By Sherry Heyl
This past week I led the second session of our online classes, which was Advanced Internet Syndication (optimizing your content). As I was discussing how search was changing,from Google’s personalized search initiative to more and more people finding content through peer networks such as Digg, StumbleUpon, and Del.icio.us the question came up about how to manage these trends on an Enterprise level.
The very real concern is that the way we search and store information as well as the way we communicate is rapidly changing, but because of the perceived and sometimes real threats from these changes, many Enterprises have been very slow to adapt.
What is Enterprise 2.0?
Wikipedia defines Enterprise 2.0 as;
Enterprise social software, also known as Enterprise 2.0, is a term describing social software used in “enterprise” (business) contexts. It includes social and networked modifications to company intranets and other classic software platforms used by large companies to organize their communication. In contrast to traditional enterprise software, which imposes structure prior to use, this generation of software tends to encourage use prior to providing structure.
I would add that sometimes use of these tools are happening without encouragement.
A couple of months ago I wrote about How Social Media Became a Speeding Bullet. The basic premise was that social media entered into our lives and our daily communications without many of us even realizing what was going on. For the most part we did not have to pay for anything or buy new equipment to start participating, we just had to stumble across a site through the course of our Internet surfing and start participating.
A couple of weeks later I asked the question Is the Intrusion of Social Media in the Workplace Inevitable?
Considering more and more people are realizing the benefits of such tools as Wikis, Blogs, RSS, Chat and more, it would seem logical that they would want to utilize those tools in the workplace.
However, implementing the tools behind the firewall is not as easy as stumbling into social media as you surf the web. IT departments have some very real concerns about what those tools allow you and others to do. In the eyes of those responsible for protecting the company’s information, Enterprise 2.0 in the wrong hands can blow the information security walls down.
Two years ago the Enterprise Web 2.0 blog posted 10 questions and concerns on the minds of organizational leaders. Each question is still very valid today.
1. How can I be certain that the information that is gathered and shared behind the firewall stays behind the firewall?
2. How do I control who has access to particular levels of information and databases?
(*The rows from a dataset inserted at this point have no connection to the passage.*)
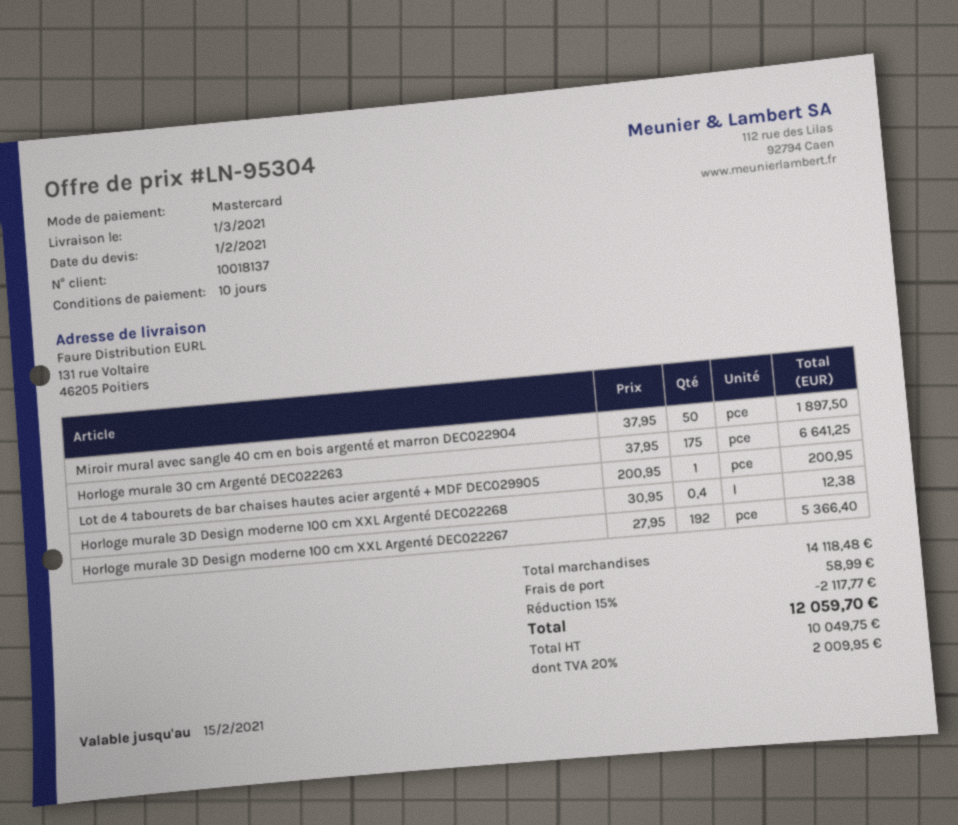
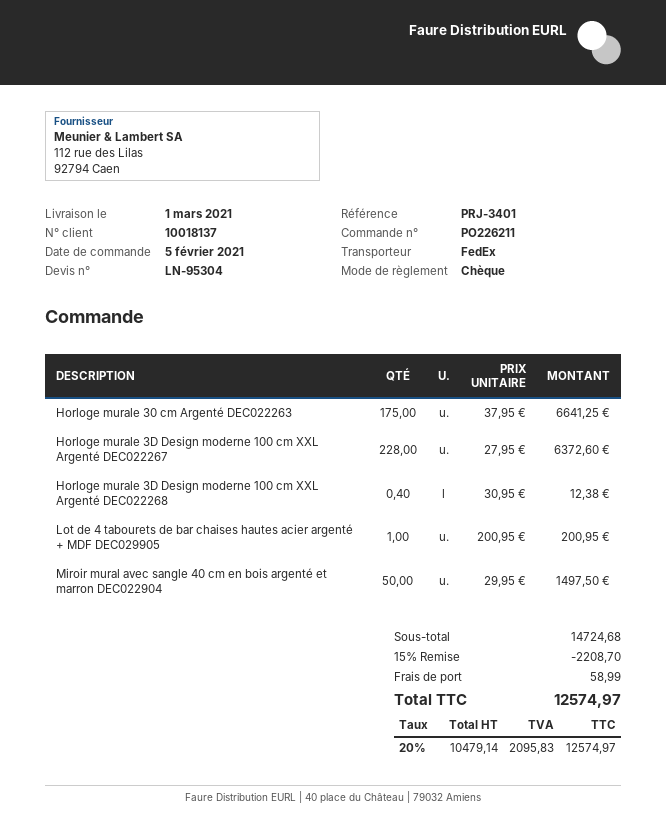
payment method: Mastercard -> cheque
Miroir mural avec sangle 40 cm en bois argenté et marron DEC022904: 50 x 37.95 = 1897.50 -> 50 x 29.95 = 1497.50
Horloge murale 3D Design moderne 100 cm XXL Argenté DEC022267: 192 x 27.95 = 5366.40 -> 228 x 27.95 = 6372.60
subtotal: 14118.48 -> 14724.68
discount: 15% = 2117.77 -> 15% = 2208.70
net: 10049.75 -> 10479.14
tax: 20% = 2009.95 -> 20% = 2095.83
total: 12059.70 -> 12574.97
3. How do I protect the integrity of the information from malicious tampering by disgrunted employees or managers?
4. How can I be sure that information is being “tagged” properly for efficient retrieval later?
5. What kind of training do employees need before they can effectively use the technology?
6. How can I monitor the system to make certain that what individuals are saying and sharing reflects company policy?
7. What are the legal dangers in saving and sharing so much loosely supervised input?
8. How do I distinguish “productive” use of the technology from horsing around?
9. How do I “manage” the gathering and disseminating of so much unstructured information?
10. How do I know if I’m getting my money’s worth out of the investment in technology?
I think the first hurdle is to find the champions of change to explore these questions with.
What I have found is that the biggest champion of change can be the Human Resource Executive, the Quality Officer, or the Head of Strategic Planning.
An Enterprise 2.0 strategy can be successful if the organization;
- Has buy-in from more than one department (ideally has executive buy-in).
- Has a recognized need to share information across multiple departments.
The benefits of a successful Enterprise 2.0 strategy include:
- Real-time stream of insight from internal and external sources.
- Consumer intelligence across departments
- The ability to quickly improve service or enhance products
- A consumer focused business process
- Appropriate allocation of personnel and resources
- Cross functional collaboration
- Insights into company culture
- Placing the right people in the right roles
How can these benefits help the bottom line? By helping each person in an organization respond to the needs of the marketplace and keeping employees on the frontlines of service.
Chris Heuer does a great job of explaining the importance of responding to the conversations happening in the external marketplace.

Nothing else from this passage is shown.